Have a Plan For Your Money!
What is the number one cause for divorce in America? Finances.
Many times a couple has very different ideas about saving and spending. If you develop a plan now before you are married, you will save yourselves a lot of useless fighting. The following is an overview of the 1st session of what I use in helping couples who plan to marry.
- “Our money”
You must understand that there’s no such thing as mine and yours. Work together as a team in deciding what to do with your money. Your debts and your partner’s debts become “our debts.” Savings also. If you aren’t ready to share your income, your not ready for marriage.
- Saving, Sharing, Spending
Agree on a percentage of income that you will save, give away and spend. Have you heard of the 10-10-80 plan? 10% goes to God, 10% goes to savings. 80% goes to other expenses and recreation. But you both must come to an agreement of how you handle your money. Not his or hers but our money. A few problem areas:
-The most common mistake young people make is buying a house that’s beyond their income. Be wise in this area. Try to spend no more than 40% of your income on housing and utilities.

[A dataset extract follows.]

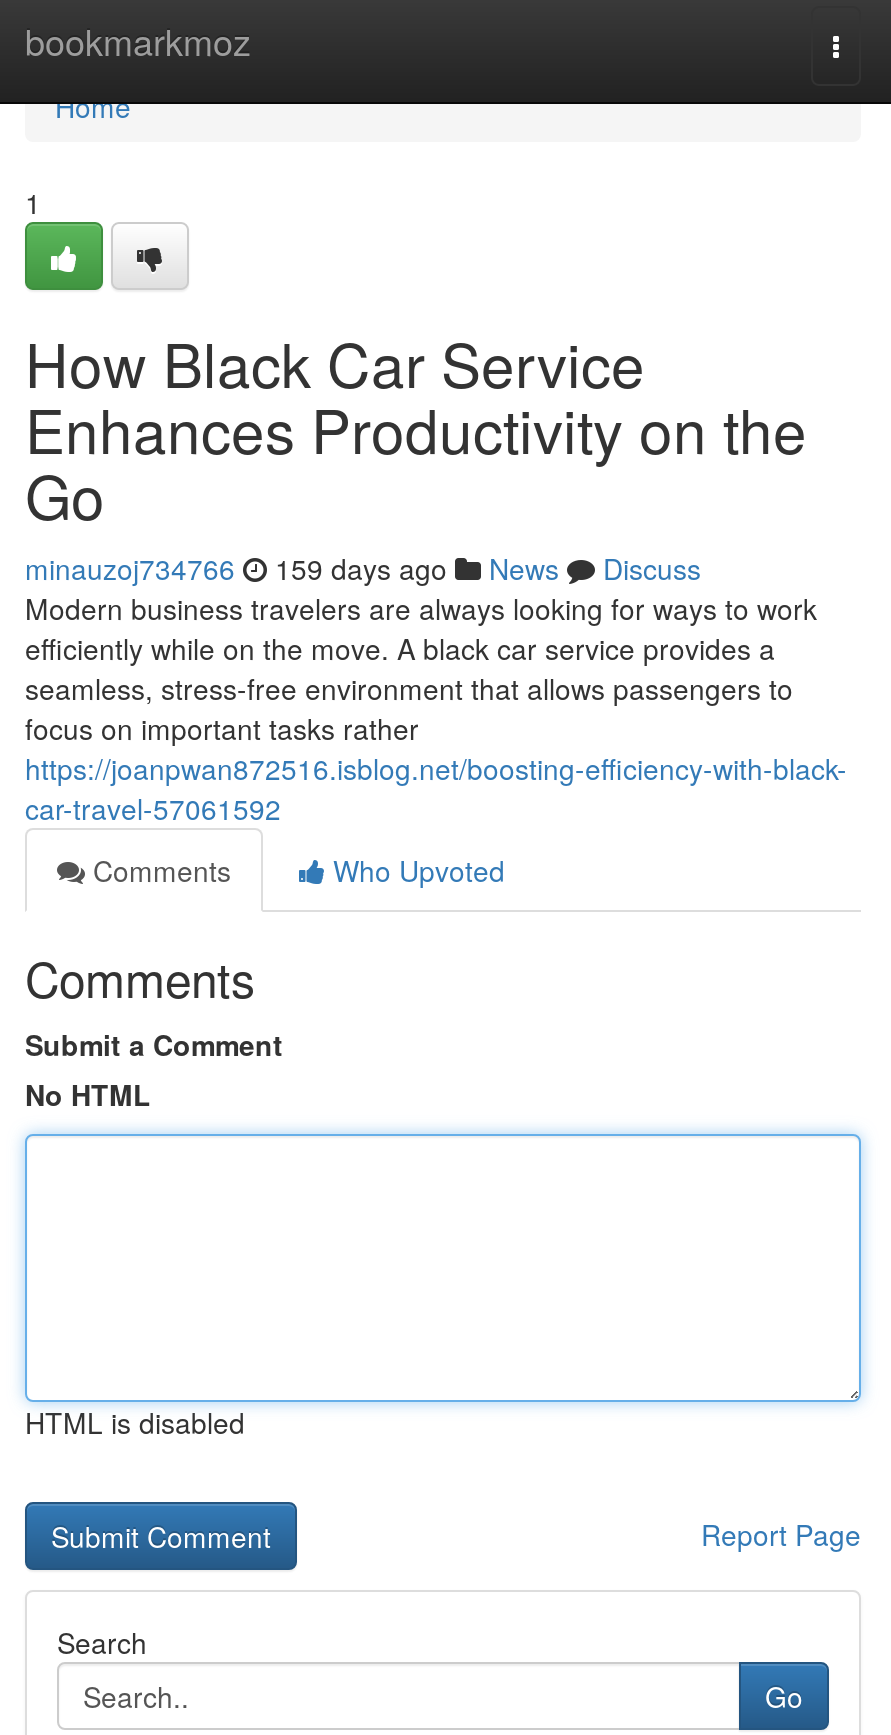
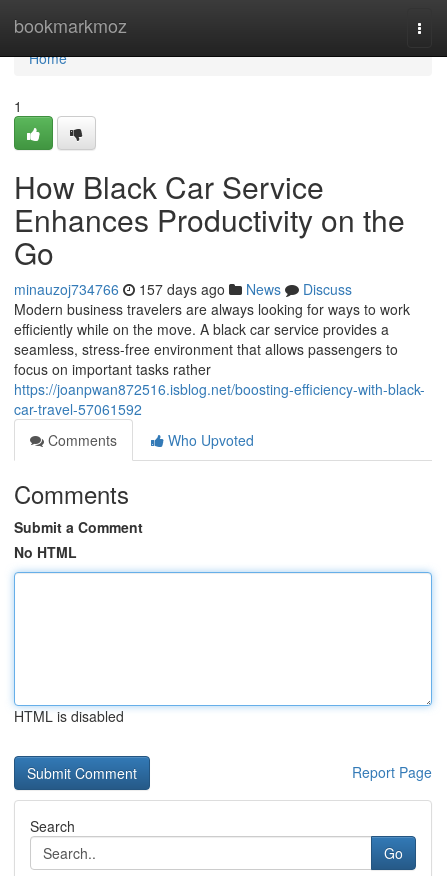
- minauzoj734766 159 days ago News Discuss
+ minauzoj734766 157 days ago News Discuss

-Watch out for credit buying. “Buy now, pay later.” What’s not stated is that if you buy now without cash, you will pay much more later. Interest rates are mainly in the 18-21% bracket. Credit is very dangerous. I always recommend to never have a credit card but if you have a credit card, use it only for emergencies and necessities (car repair, major appliance) and pay it off as quickly as possible. The reason why most people use credit cards and credit buying is because they want now what they cannot pay for now. They can’t delay instant gratification. Don’t compare what you have with what other people have. They are in debt to their eyeballs. Some aren’t but most are. You don’t need things to be happy.
-Major Purchases. Come to an agreement that neither of you will make a major purchase without consulting the other. Your agreement must have a dollar value. How much can one spend without telling the other?
- Who will keep the books?
Decide on this. The one who “keeps the books” is the one who pays the monthly bills and keeps tabs on the online accounts. This person keeps track with the spending plan you agreed upon. Your both in charge of making financial decisions but one is the bookkeeper. Now it may change after awhile and you may switch roles. Always remember that you are a team and you make financial decisions together. Note: These previous steps are adapted from the book, “Things I wish I’d known before we got married.” The author is Gary Chapman.
- Discuss your current financial plan.
- Do you tithe 10% of your income?
- Do you place at least 10% of your income into some savings and investment plan?
- Declare your total assets and liabilities to each other.
- Work out a financial plan together now before you get married.
- Discuss your dollar value on purchases that doesn’t require you telling the other.
- Who will keep the books? Why?
Practical Suggestive Plan (Dave Ramsey’s Baby Steps) www.daveramsey.com.
- Put 1,000.00 in a beginner emergency fund. (This is protection against life’s unexpected events.)
- Pay off all debt using the debt snowball. (No matter what “they” say, debt will keep you from accomplishing your financial goals. The borrower is always a slave to the lender.
- Put three to six months of expenses into savings as a full emergency fund.
- Invest 15% of your household income into Roth IRAS and pretax retirement plans. (You may not think this is important now but this is one of the greatest financial tools of investement. Many have ended up being a millionaire simply because they started an IRA when they were young. (If you Saved 100.00 a month, every month, at the average return of 12 percent, from age 25 to 65, you’d retire with more than 1.1 million! The key is to start early so you can take advantage of compound interest.
- Begin college funding for your kids. (This is optional but if you want your kids to get a good education without student loan debt, this will be a great gift to them. Look up an ESA account, 529 plan.)
- Pay off your home early. (If you haven’t bought a home, try to get a 15 year fixed rate mortgage instead of a 30 year. Try to put at least 10% down. Your payment should be no more than 25% of your take home pay. Or just save to buy it outright completely.
- Build wealth and give.
Remember that you must have a plan that you agree on together for your money.
Ultimately, God wants your marriage to be a blessing to others but you must be a good steward of what He has given you. I’ll leave you with a verse, “(b) the borrower is slave to the lender.” Proverbs 22:7.